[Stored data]
****************************************
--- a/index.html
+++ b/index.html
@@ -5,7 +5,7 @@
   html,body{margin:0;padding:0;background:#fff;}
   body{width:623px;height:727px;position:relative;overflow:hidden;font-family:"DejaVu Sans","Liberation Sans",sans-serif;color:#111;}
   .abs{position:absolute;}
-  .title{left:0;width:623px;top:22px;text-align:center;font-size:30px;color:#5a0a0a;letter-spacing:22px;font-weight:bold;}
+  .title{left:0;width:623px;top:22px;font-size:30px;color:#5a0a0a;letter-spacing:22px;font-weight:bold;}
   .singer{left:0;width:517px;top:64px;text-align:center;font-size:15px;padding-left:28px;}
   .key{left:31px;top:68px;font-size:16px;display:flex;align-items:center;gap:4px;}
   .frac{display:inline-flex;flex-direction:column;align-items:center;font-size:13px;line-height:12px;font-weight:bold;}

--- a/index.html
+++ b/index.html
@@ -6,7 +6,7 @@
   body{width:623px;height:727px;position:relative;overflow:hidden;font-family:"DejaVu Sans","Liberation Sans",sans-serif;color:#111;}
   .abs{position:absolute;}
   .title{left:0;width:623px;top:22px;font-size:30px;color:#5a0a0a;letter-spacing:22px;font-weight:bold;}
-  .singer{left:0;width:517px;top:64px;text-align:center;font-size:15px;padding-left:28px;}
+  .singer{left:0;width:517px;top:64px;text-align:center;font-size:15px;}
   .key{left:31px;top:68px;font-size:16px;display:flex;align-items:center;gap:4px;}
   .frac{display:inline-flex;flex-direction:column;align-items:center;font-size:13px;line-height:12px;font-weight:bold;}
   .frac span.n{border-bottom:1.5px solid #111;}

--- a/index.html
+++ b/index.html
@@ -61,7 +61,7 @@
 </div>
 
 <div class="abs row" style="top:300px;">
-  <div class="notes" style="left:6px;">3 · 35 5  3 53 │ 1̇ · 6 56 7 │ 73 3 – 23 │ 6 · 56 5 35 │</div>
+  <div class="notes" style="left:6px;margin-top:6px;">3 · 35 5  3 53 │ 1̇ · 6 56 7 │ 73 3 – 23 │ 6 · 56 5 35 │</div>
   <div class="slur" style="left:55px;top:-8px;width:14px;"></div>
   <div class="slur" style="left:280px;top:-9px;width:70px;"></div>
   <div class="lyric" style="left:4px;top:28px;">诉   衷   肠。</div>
****************************************
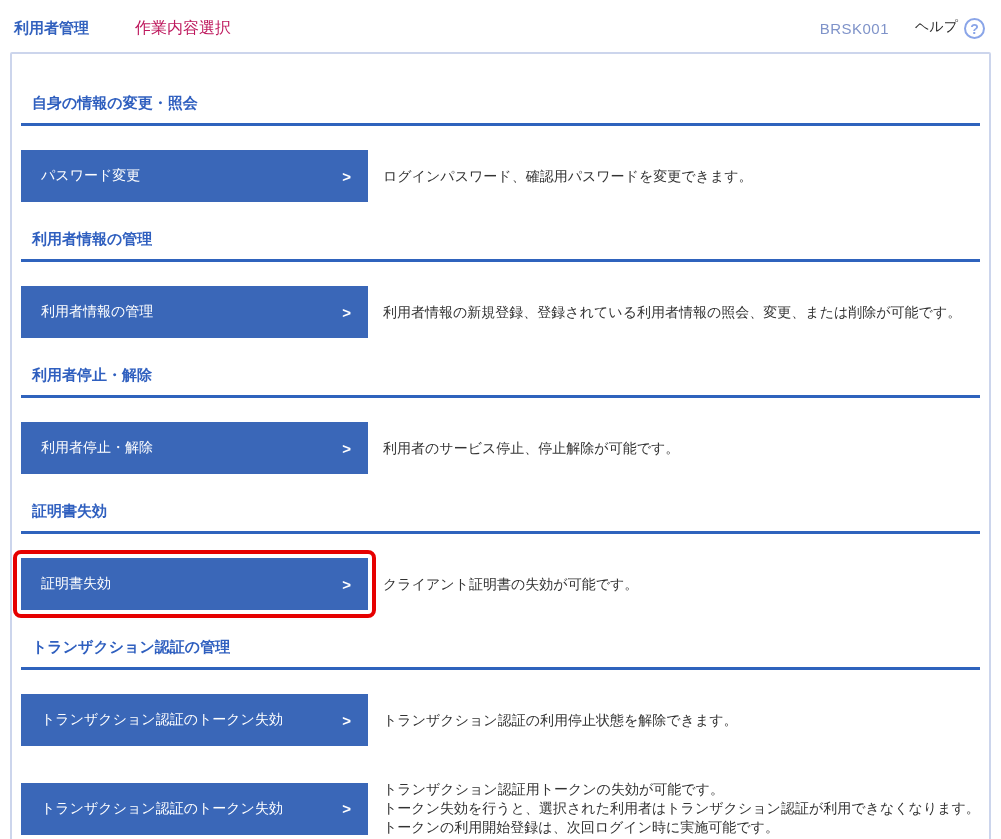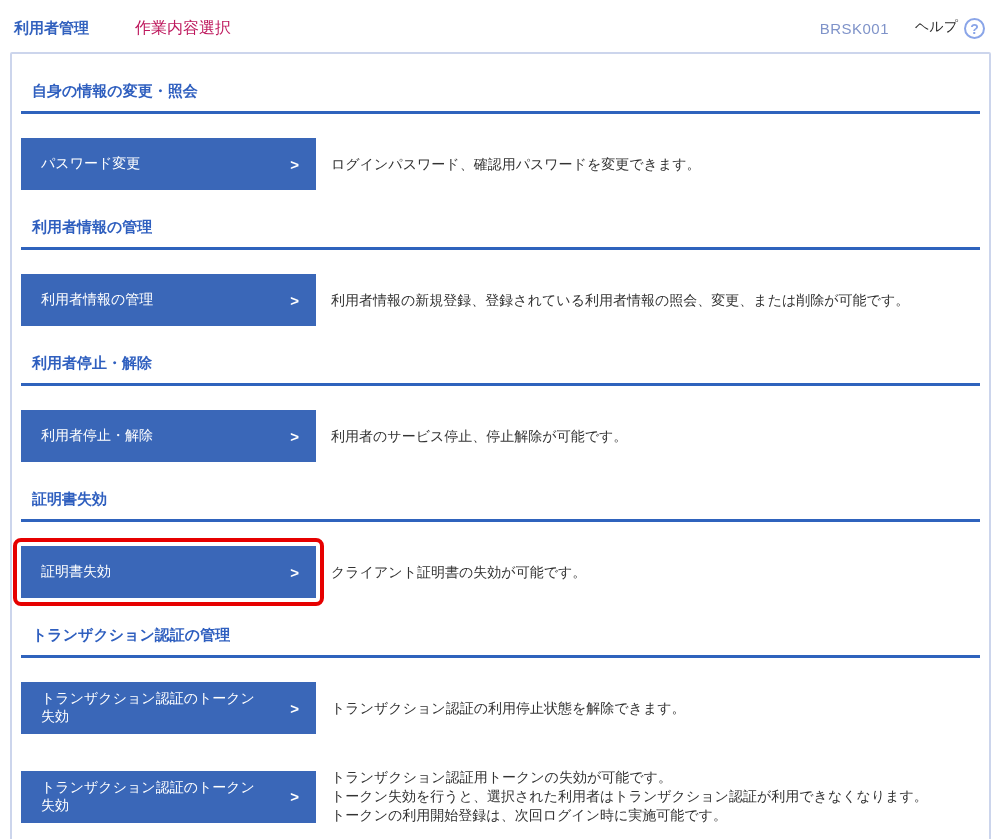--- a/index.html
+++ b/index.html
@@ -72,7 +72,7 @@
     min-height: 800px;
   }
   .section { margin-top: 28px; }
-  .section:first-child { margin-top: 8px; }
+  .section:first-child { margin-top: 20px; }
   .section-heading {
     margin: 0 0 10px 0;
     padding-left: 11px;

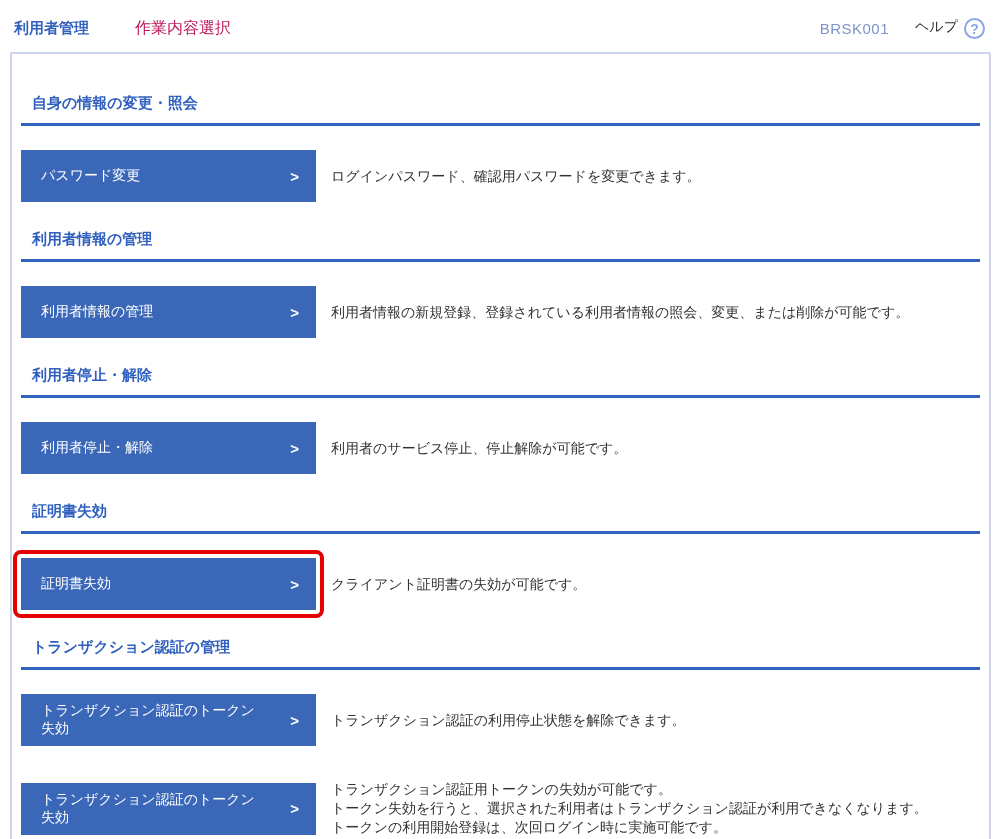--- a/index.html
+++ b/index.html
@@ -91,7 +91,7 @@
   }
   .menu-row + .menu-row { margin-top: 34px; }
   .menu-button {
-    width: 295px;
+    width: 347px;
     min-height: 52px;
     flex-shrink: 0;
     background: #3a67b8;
****************************************
| AIM OF THE EXERCISE |
Please find every line in the records above that holds the word "child" and copy it.

| ANSWER SECTION |
-  .section:first-child { margin-top: 8px; }
+  .section:first-child { margin-top: 20px; }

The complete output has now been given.